=== WORK INSTRUCTIONS ===
Could you print the entries below exactly, starting at the line that contains "[179,919,830,966] Voor 14u" and stopping after the last one?

=== PROVIDED RECORDS ===

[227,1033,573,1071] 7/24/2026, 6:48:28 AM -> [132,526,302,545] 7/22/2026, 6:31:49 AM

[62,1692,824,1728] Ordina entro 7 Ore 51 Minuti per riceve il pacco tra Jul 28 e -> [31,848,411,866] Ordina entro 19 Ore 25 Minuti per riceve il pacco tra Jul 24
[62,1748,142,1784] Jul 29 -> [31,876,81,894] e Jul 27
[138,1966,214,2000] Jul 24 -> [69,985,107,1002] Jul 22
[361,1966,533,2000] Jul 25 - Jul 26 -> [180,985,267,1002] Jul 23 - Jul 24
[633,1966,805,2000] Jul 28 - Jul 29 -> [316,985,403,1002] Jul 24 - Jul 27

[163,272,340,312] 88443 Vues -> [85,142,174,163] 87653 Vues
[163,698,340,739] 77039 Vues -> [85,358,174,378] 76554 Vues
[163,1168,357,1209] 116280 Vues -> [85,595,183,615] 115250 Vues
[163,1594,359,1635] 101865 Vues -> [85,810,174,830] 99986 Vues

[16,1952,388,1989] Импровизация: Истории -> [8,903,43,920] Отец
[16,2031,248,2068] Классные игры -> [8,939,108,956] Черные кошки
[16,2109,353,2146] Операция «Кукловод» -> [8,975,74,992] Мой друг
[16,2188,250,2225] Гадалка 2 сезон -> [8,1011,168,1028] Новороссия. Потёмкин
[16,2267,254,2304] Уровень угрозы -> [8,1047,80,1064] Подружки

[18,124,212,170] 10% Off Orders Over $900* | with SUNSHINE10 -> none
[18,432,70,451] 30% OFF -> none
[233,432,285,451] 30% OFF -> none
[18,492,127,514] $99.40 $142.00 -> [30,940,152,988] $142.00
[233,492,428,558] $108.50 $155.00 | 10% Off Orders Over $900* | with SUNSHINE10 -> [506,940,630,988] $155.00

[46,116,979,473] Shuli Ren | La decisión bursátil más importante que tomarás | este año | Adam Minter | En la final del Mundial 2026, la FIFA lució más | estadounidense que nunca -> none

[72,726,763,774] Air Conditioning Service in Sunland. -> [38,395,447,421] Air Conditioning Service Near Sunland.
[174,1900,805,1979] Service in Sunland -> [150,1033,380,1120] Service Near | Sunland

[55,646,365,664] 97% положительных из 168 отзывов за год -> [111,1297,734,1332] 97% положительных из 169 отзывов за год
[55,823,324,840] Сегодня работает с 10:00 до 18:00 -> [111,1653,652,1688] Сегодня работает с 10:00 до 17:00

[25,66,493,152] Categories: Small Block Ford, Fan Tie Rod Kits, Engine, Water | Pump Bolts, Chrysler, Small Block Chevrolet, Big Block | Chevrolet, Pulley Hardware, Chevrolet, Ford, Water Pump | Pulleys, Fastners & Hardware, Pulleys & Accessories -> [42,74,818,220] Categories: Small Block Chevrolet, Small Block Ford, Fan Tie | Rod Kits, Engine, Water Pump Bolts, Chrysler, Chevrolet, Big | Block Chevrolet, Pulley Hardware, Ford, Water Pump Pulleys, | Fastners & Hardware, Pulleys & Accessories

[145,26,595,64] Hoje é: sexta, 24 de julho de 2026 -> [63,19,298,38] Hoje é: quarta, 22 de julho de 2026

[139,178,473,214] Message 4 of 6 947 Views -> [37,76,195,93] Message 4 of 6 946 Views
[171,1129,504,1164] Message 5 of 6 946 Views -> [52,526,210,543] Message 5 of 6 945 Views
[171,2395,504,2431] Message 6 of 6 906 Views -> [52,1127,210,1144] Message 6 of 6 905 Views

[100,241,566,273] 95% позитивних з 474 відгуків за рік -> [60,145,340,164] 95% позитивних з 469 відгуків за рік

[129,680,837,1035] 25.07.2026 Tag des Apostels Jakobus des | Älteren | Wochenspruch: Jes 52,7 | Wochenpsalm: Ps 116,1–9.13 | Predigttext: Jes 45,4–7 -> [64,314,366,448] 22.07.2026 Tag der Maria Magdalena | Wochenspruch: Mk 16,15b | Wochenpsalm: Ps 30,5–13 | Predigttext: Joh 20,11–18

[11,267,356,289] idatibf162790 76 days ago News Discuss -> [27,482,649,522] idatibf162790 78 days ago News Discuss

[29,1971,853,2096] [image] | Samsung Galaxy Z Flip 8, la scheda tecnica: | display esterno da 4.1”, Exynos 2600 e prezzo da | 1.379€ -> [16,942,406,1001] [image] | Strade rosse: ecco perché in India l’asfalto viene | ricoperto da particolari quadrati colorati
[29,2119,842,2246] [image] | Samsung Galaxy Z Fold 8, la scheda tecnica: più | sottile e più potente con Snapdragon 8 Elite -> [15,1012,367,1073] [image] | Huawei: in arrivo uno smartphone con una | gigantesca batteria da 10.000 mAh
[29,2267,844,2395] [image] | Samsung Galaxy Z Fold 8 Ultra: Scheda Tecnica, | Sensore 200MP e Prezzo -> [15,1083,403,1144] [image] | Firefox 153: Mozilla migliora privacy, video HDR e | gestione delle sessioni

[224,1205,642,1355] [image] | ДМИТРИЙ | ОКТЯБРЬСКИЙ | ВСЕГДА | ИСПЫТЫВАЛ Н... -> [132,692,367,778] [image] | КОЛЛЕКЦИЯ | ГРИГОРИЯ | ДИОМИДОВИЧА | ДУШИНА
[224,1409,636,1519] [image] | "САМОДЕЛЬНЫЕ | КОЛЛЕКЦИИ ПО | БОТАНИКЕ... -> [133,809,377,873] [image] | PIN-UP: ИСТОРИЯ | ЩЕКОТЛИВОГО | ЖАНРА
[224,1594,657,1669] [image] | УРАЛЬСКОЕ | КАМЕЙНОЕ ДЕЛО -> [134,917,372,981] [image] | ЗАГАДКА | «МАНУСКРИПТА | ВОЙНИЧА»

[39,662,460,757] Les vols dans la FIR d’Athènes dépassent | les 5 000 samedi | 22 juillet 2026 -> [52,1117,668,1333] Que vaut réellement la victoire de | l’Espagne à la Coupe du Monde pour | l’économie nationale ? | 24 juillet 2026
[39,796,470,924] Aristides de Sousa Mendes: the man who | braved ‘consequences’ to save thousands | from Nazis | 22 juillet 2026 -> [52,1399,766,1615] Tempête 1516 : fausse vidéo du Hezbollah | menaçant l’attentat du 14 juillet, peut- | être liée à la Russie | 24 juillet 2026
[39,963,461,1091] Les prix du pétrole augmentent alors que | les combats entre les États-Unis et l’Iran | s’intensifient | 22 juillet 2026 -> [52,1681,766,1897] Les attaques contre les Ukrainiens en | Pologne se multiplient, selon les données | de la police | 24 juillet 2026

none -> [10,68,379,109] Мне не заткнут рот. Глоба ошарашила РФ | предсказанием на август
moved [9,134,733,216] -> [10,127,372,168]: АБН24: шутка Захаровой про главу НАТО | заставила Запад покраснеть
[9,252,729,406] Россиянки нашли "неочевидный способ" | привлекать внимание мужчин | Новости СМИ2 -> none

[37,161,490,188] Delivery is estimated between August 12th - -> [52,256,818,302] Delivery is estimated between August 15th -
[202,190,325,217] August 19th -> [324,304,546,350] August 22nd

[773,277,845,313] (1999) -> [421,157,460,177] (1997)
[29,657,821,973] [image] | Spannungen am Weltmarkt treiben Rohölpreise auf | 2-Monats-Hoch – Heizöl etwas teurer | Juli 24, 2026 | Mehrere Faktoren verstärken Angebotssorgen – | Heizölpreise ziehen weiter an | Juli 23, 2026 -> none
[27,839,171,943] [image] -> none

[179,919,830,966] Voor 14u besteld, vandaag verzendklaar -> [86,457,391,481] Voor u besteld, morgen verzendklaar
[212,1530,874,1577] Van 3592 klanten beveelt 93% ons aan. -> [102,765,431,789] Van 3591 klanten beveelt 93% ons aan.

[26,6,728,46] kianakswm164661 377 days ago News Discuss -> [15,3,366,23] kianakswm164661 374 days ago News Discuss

=== EXPECTED OUTPUT ===
[179,919,830,966] Voor 14u besteld, vandaag verzendklaar -> [86,457,391,481] Voor u besteld, morgen verzendklaar
[212,1530,874,1577] Van 3592 klanten beveelt 93% ons aan. -> [102,765,431,789] Van 3591 klanten beveelt 93% ons aan.

[26,6,728,46] kianakswm164661 377 days ago News Discuss -> [15,3,366,23] kianakswm164661 374 days ago News Discuss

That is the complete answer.